We have 2 approaches for overlaying payload on a video:

Spatial domain: The overlay has a given fixed size which occludes a portion of the background video. To retain the background video characteristics, the modified video must only be overlayed by a given fraction. Motion vector estimation for the overlay is expected to be different than that of the regular background video, either by introducing movement where it originally did not occur, either by occluding rapid movement scenes.

Frequency domain: The overlay could occupy all the background video area. Instead of completely occluding the background video, the overlay could be applied with a given alpha channel so that motion vector estimation gets close to that of the background video. (This means differences in color, however. How does that translate into H264 encoding differences and unobservability?)

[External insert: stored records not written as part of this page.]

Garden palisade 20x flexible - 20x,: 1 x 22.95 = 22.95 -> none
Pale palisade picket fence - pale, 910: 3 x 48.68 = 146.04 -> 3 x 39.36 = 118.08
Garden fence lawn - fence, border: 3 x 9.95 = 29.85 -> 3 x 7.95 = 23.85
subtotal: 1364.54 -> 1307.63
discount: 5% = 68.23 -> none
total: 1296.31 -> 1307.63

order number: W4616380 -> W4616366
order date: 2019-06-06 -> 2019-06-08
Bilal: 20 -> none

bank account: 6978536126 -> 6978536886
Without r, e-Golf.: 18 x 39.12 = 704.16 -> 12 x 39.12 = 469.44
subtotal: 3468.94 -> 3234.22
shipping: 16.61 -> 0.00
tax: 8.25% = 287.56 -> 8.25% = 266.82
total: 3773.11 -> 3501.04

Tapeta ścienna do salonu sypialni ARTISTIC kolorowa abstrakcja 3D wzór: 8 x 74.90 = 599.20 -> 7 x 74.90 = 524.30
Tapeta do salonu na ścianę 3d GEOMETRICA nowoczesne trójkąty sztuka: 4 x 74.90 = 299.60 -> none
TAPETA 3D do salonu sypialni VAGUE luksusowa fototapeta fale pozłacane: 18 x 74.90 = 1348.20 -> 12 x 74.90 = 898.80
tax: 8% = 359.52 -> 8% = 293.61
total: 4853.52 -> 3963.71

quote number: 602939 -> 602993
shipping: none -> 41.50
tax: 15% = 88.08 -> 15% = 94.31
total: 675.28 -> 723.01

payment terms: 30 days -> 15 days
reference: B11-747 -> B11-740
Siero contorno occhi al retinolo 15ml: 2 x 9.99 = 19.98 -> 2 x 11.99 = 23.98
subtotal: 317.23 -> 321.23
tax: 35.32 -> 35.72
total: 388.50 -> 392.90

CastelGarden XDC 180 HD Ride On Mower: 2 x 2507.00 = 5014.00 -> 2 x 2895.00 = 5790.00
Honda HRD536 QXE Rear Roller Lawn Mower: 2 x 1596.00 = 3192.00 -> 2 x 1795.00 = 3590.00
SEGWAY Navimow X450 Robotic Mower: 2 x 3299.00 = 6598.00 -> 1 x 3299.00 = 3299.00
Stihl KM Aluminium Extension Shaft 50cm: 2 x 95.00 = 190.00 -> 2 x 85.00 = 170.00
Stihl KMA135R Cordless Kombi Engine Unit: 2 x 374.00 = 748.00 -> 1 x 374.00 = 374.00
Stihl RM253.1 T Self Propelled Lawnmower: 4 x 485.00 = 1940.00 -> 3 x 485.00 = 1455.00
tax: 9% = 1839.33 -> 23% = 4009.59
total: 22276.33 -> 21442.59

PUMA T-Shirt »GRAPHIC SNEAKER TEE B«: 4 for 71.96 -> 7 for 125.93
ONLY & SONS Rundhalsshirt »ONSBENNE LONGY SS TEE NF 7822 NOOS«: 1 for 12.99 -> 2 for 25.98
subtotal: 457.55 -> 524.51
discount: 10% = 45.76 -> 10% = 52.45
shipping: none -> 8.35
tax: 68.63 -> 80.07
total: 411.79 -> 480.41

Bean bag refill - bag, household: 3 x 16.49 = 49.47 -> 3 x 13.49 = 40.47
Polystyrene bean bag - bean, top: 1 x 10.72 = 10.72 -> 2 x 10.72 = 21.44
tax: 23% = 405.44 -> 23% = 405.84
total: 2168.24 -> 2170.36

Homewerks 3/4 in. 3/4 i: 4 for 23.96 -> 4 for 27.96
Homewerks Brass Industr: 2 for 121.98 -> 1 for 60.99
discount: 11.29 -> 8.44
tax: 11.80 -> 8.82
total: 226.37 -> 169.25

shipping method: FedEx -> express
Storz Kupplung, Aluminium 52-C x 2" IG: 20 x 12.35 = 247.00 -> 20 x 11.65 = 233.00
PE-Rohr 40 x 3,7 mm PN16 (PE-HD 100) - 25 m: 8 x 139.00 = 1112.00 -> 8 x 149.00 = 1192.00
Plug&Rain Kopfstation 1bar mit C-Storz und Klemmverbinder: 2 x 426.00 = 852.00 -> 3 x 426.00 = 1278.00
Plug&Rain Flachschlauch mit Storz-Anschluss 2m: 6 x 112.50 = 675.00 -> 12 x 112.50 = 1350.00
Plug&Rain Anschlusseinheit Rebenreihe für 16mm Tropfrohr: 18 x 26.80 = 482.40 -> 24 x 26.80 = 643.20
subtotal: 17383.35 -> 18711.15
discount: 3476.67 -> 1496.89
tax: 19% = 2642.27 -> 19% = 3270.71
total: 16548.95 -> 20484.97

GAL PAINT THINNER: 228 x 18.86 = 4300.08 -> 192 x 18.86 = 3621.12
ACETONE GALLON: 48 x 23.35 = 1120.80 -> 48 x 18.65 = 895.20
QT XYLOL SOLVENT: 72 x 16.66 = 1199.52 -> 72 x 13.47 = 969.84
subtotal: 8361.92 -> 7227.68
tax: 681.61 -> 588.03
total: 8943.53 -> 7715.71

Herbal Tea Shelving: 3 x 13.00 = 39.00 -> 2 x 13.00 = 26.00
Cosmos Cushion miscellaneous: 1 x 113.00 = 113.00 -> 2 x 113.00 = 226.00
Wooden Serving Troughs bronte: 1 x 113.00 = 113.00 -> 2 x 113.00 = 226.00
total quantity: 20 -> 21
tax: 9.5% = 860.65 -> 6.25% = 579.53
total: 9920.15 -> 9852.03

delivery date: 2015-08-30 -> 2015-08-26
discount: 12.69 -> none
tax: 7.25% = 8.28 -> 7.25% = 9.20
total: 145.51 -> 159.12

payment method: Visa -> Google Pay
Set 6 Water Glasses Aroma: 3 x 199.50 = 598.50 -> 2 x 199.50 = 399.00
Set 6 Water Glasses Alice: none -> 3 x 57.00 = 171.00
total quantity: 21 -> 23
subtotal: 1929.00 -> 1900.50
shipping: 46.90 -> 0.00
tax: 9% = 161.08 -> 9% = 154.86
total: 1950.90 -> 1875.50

Overlay matrix construction

A Bit per Pixel

A first approach to encode information into a frame's pixels was to encode a data bit into each available pixel. Using a black/white color scheme for 0 and 1, respectively, a 640×480 SD frame could hold about 38,4 KB of data.

This represents the maximum capacity of this scheme. However, once a video is encoded and decoded by Skype at both ends, the final image we obtain exhibits a lot of color blending between adjacent pixels. This means that a pixel between a black and white one can be gray and we are left clueless about it's true value.

A Bit per Group of Pixels

In order to mitigate the aforementioned issue about the decision of the color of a pixel, another approach is to use a group of pixels to encode a given bit. For instance, if a 2×2 pixel group encode a single bit, an average of the pixels in the group yields a more accurate estimate of the bit value.

Bit 2×2 → 320×240 bits → 9,6 KB data
Bit 4×4 → 160×120 bits → 2,4 KB of data
Bit 8×8 → 80×60 bits → 600 B of data

The correctness of the bit value retrieval increases with the size of the pixel group, with the trade-off of less data per frame.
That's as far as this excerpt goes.